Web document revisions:
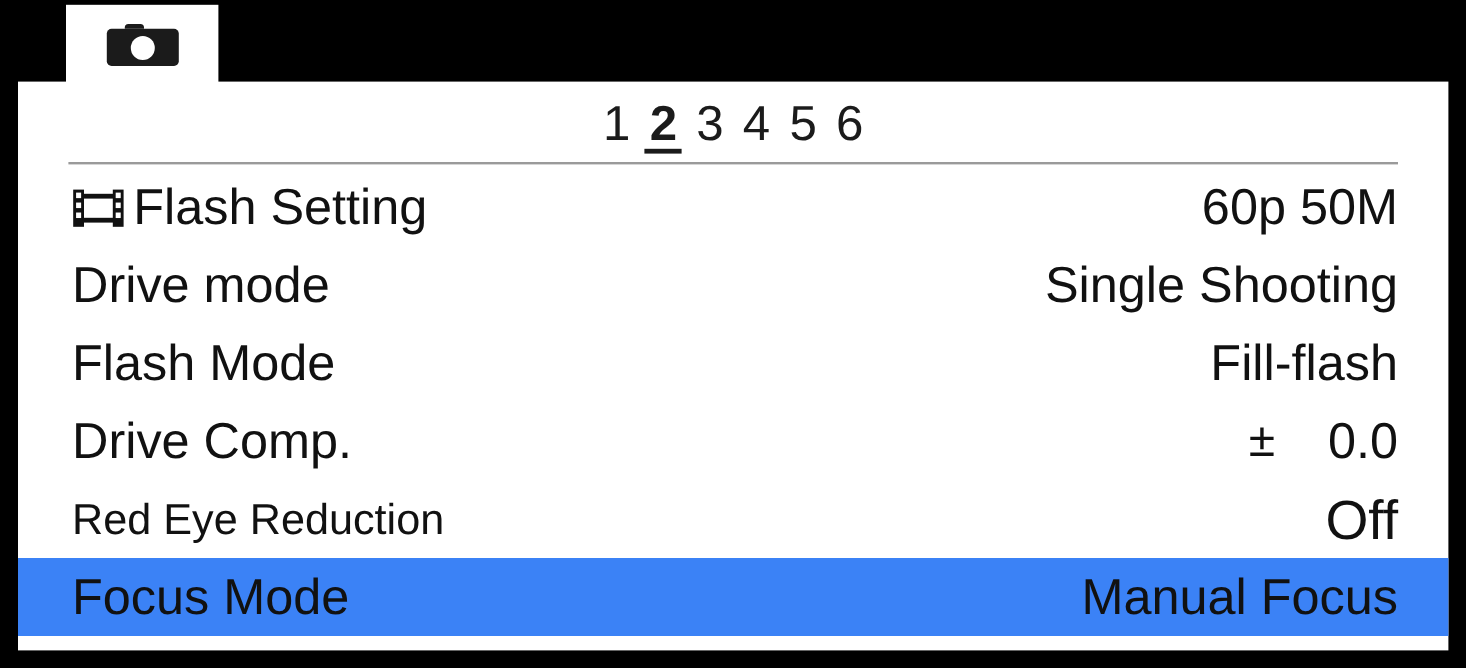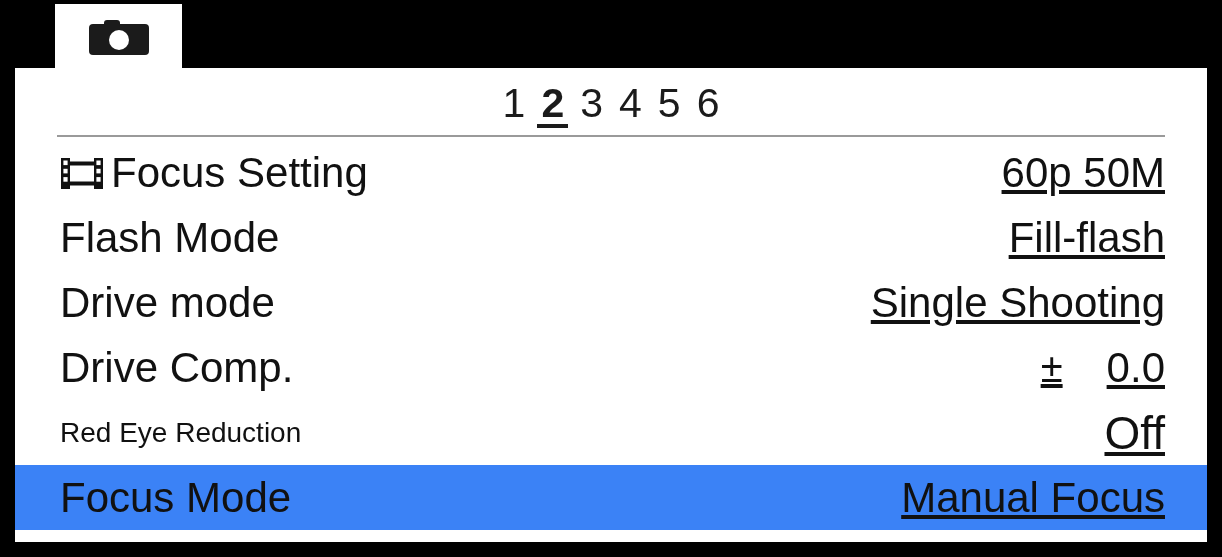--- a/index.html
+++ b/index.html
@@ -195,7 +195,7 @@
               <rect x="9" y="24.5" width="26" height="4" fill="#111111"></rect>
             </svg>
           </span>
-          <span>Focus Setting</span>
+          <span>Flash Setting</span>
         </span>
         <span class="row-value">
           <span>60p 50M</span>

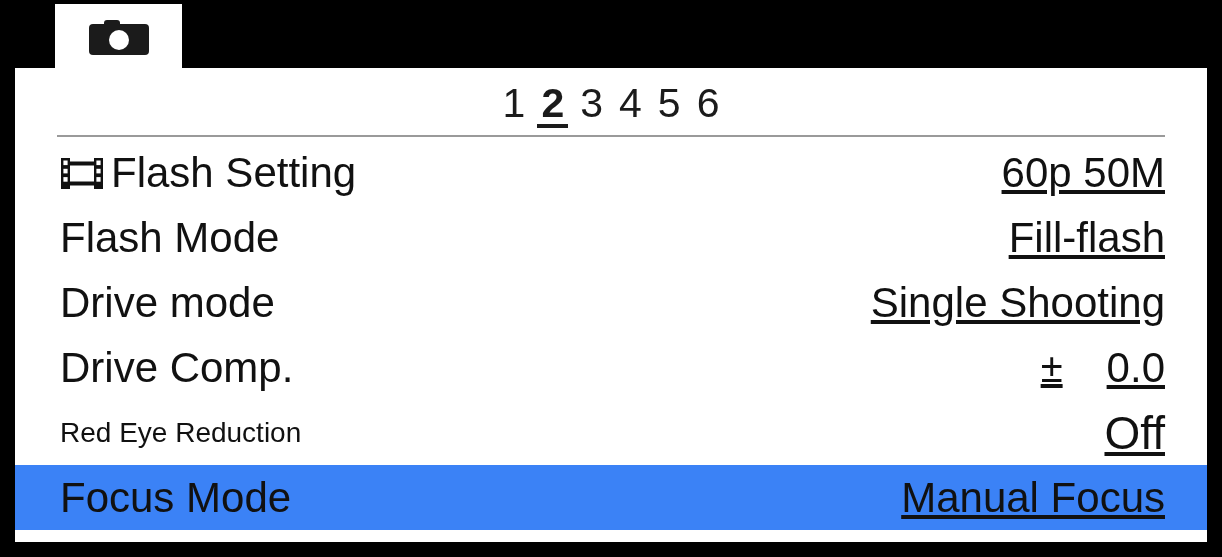--- a/index.html
+++ b/index.html
@@ -131,8 +131,7 @@
     color: #111111;
     white-space: nowrap;
     display: flex;
-    align-items: center;
-    text-decoration: underline;
+    align-items: flex-start;
   }
   .row-value.small { font-size: 46px; }
   .value-sign {

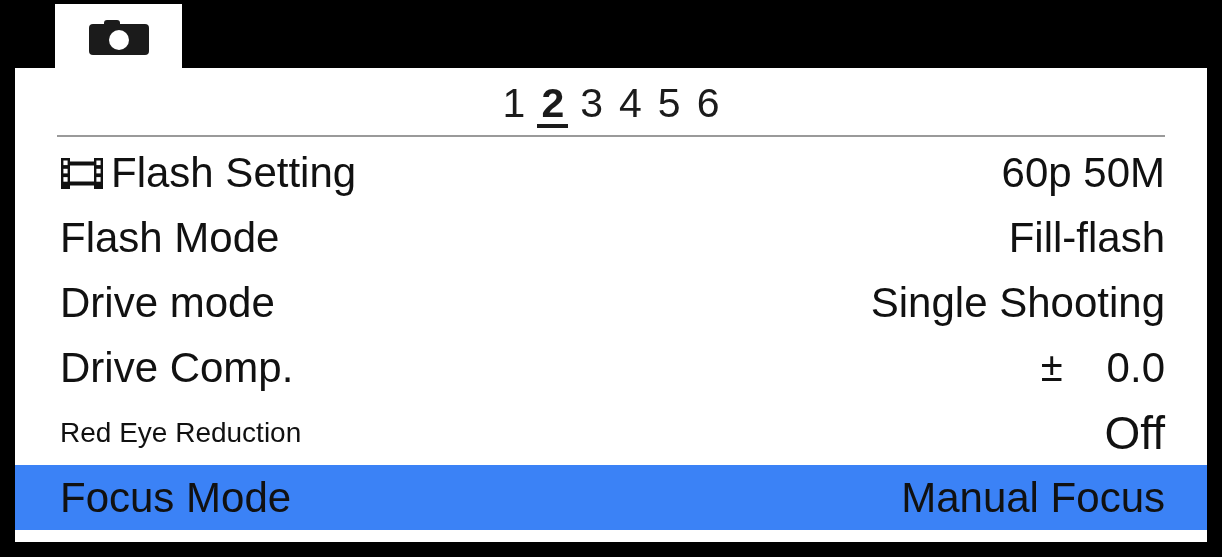--- a/index.html
+++ b/index.html
@@ -203,19 +203,19 @@
 
       <div class="menu-row">
         <span class="row-label">
+          <span>Drive mode</span>
+        </span>
+        <span class="row-value">
+          <span>Single Shooting</span>
+        </span>
+      </div>
+
+      <div class="menu-row">
+        <span class="row-label">
           <span>Flash Mode</span>
         </span>
         <span class="row-value">
           <span>Fill-flash</span>
-        </span>
-      </div>
-
-      <div class="menu-row">
-        <span class="row-label">
-          <span>Drive mode</span>
-        </span>
-        <span class="row-value">
-          <span>Single Shooting</span>
         </span>
       </div>
 

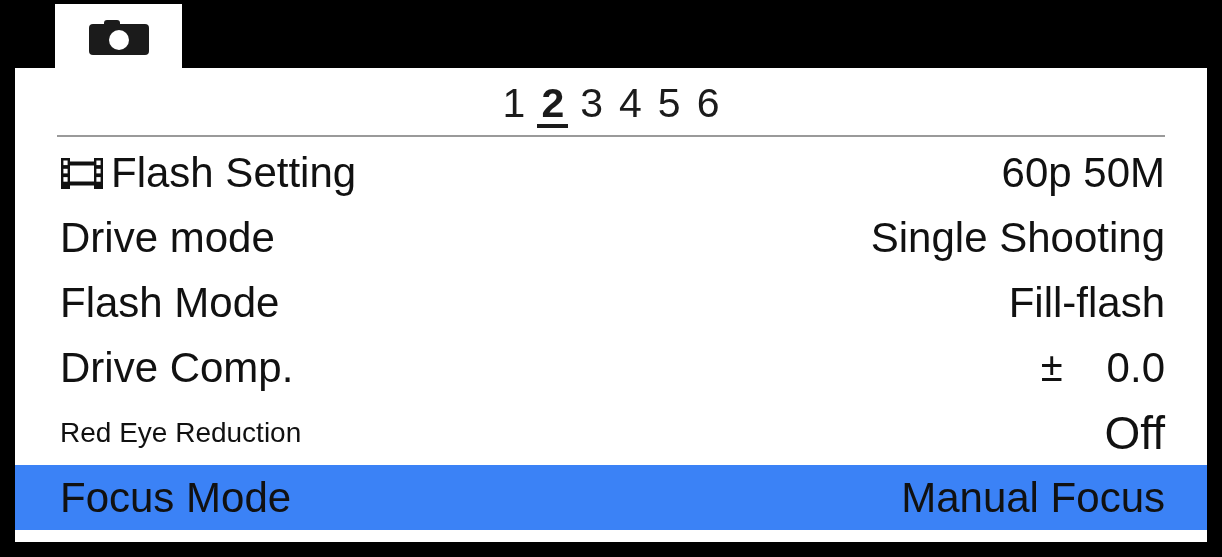--- a/index.html
+++ b/index.html
@@ -123,7 +123,7 @@
     display: flex;
     align-items: center;
   }
-  .row-label.small { font-size: 28px; }
+  .row-label.small { font-size: 36px; }
   .row-value {
     margin-left: auto;
     font-size: 42px;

Exercise prompt: Copy down every line of the entries containing the word "size".

Response area:
   .row-value.small { font-size: 46px; }
-  .row-label.small { font-size: 28px; }
+  .row-label.small { font-size: 36px; }
     font-size: 42px;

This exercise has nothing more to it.